Poster Presentation Advances in Neuroblastoma Research Congress 2016

The identification of hypoxia regulated genes that confer a poor prognosis in neuroblastoma patients (#241)

Mark A Applebaum 1 , Aashish Jha 2 , Kyle Hernandez 3 , Clara Kao 4 , Gillian DeWane 1 , Helen Salwen 1 , Alexandre Chlenski 1 , Marija Dobratic 1 , Christopher Mariani 2 , Kevin White 2 , Barbara Stranger 4 , Susan Cohn 1
  1. Pediatrics, The University of Chicago, Chicago, IL, USA
  2. Medicine, The University of Chicago, Chicago, IL, USA
  3. Center for Research Informatics, The University of Chicago, Chicago, IL, USA
  4. Genomic Medicine, The University of Chicago, Chicago, IL, USA

Background: Hypoxia is well known to confer a more aggressive phenotype in neuroblastoma. We sought to integrate gene expression data from diagnostic tumors and hypoxic neuroblastoma cell lines to identify genes that correlate with poor patient outcome and are involved in the hypoxia response which may represent novel therapeutic targets.

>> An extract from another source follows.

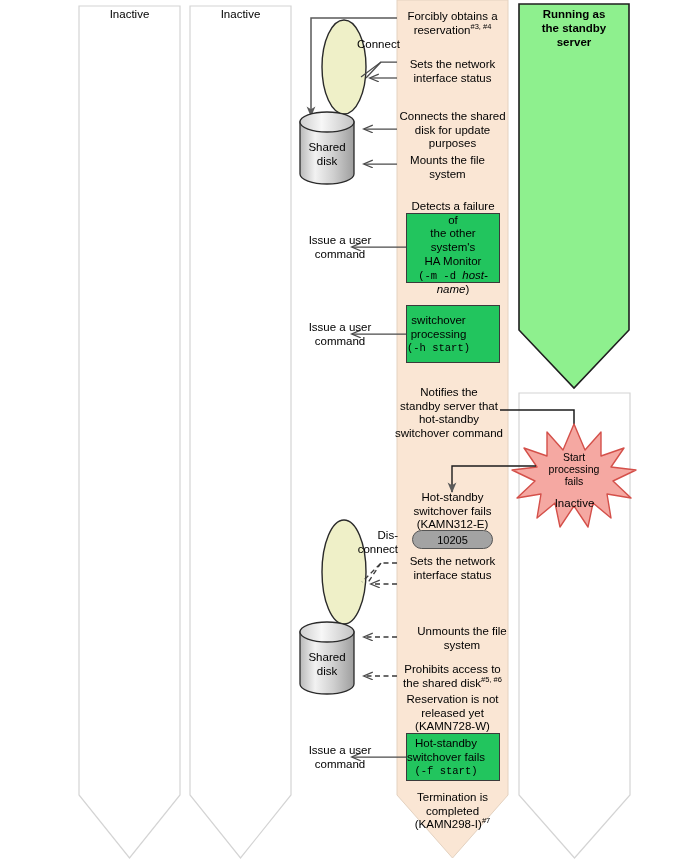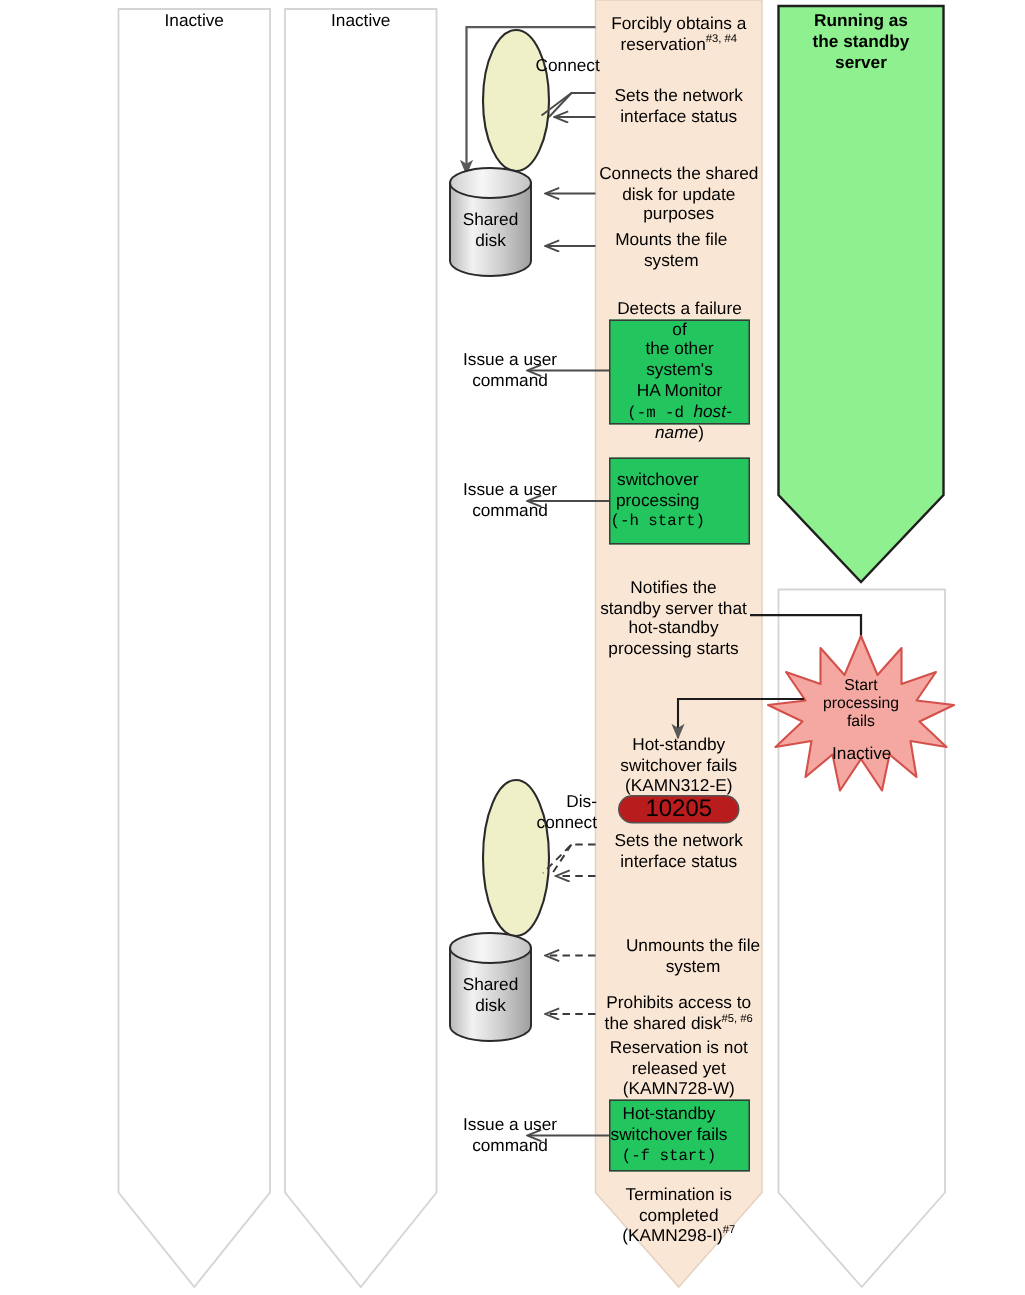"processing starts" div { text: processing starts -> switchover command }
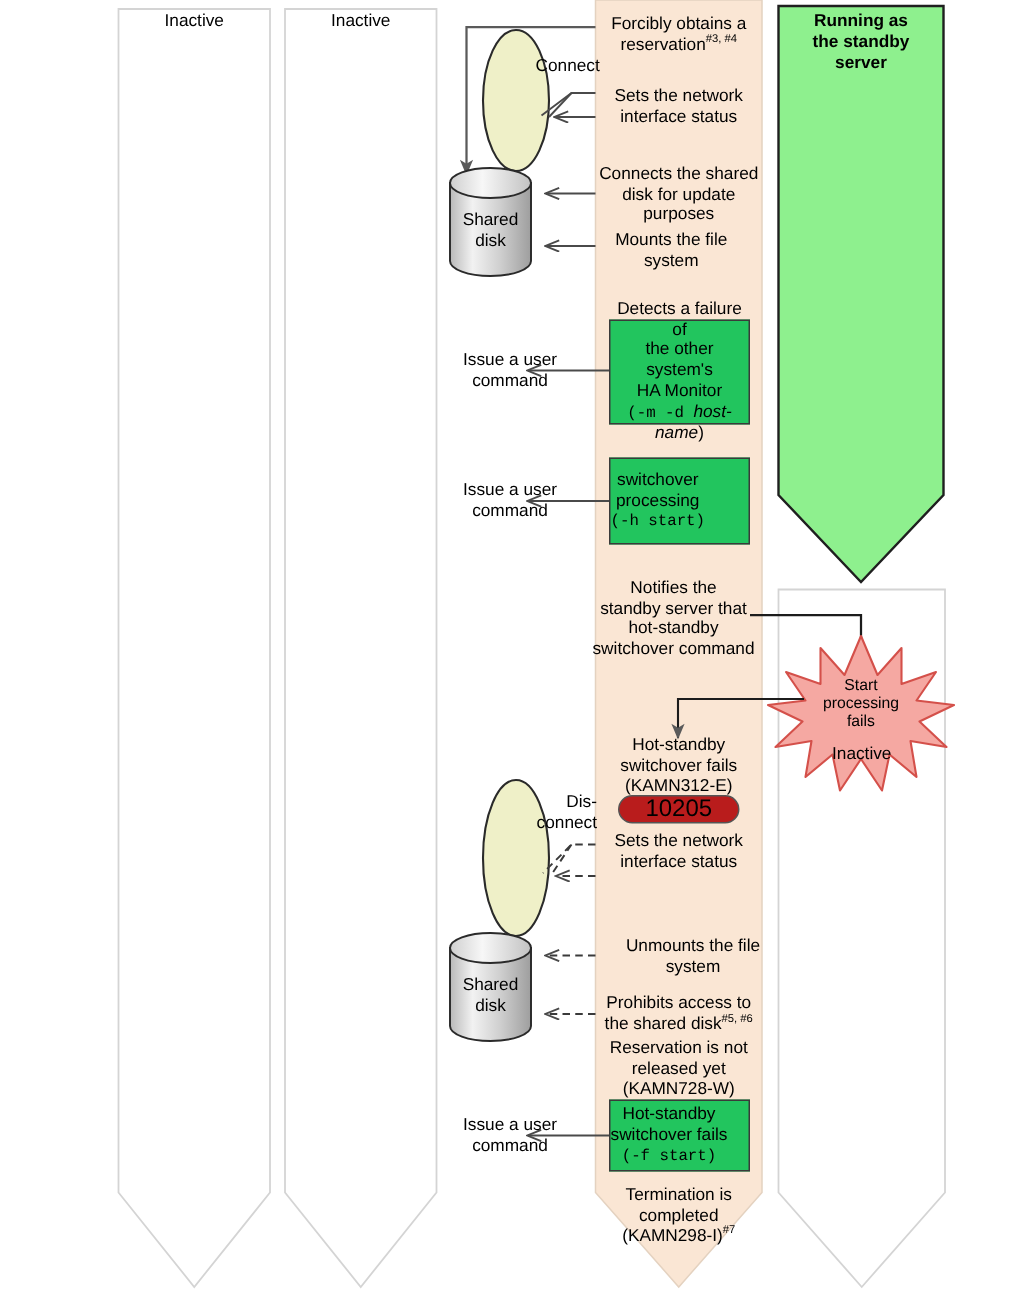"10205" .pill { background: #b91c1c -> #a3a3a3; font-size: 16px -> 11px }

Methods: Linear models identified DEG from tumors of two cohorts of 567 total neuroblastoma patients who survived compared to those that did not. Mixed linear models identified differentially expressed genes (DEG) between 12 neuroblastoma cell lines grown in hypoxia or normoxia. qPCR validated expression differences in multiple neuroblastoma cell lines. shRNA was used to knock down expression of HK2, the most overexpressed of the identified genes in hypoxia.

Results: Eight genes, SLCO4A1, ENO1, HK2, PGK1, MTFP1, HILPDA, VKORC1, and HIST1H1C, were differentially expressed in all datasets and significantly associated with outcome on Kaplan-Meier analysis. Six of these eight had hypoxia inducible factor (HIF) binding sites on CHIP-seq analysis verifying that they are indeed hypoxia targets. Three of these genes are part of the glycolytic pathway and three more are directly involved in cellular metabolism. We functionally validated our computational findings and showed that six of the eight genes are significantly up regulated in five independent neuroblastoma derived cell lines. shRNA knockdown of the HK2 gene leads to decreased cell growth by MTT and a G0/G1 arrest in flow cytometry analysis in the La1-55n cell line and may represent an important potential drug target for this disease.

Conclusions: Our findings highlight the utility of combining diverse data sets to identify key genetic drivers of disease that may be otherwise be overlooked as we have identified a compact and robustly validated group of eight genes which may represent new therapeutic and prognostic targets for children with neuroblastoma.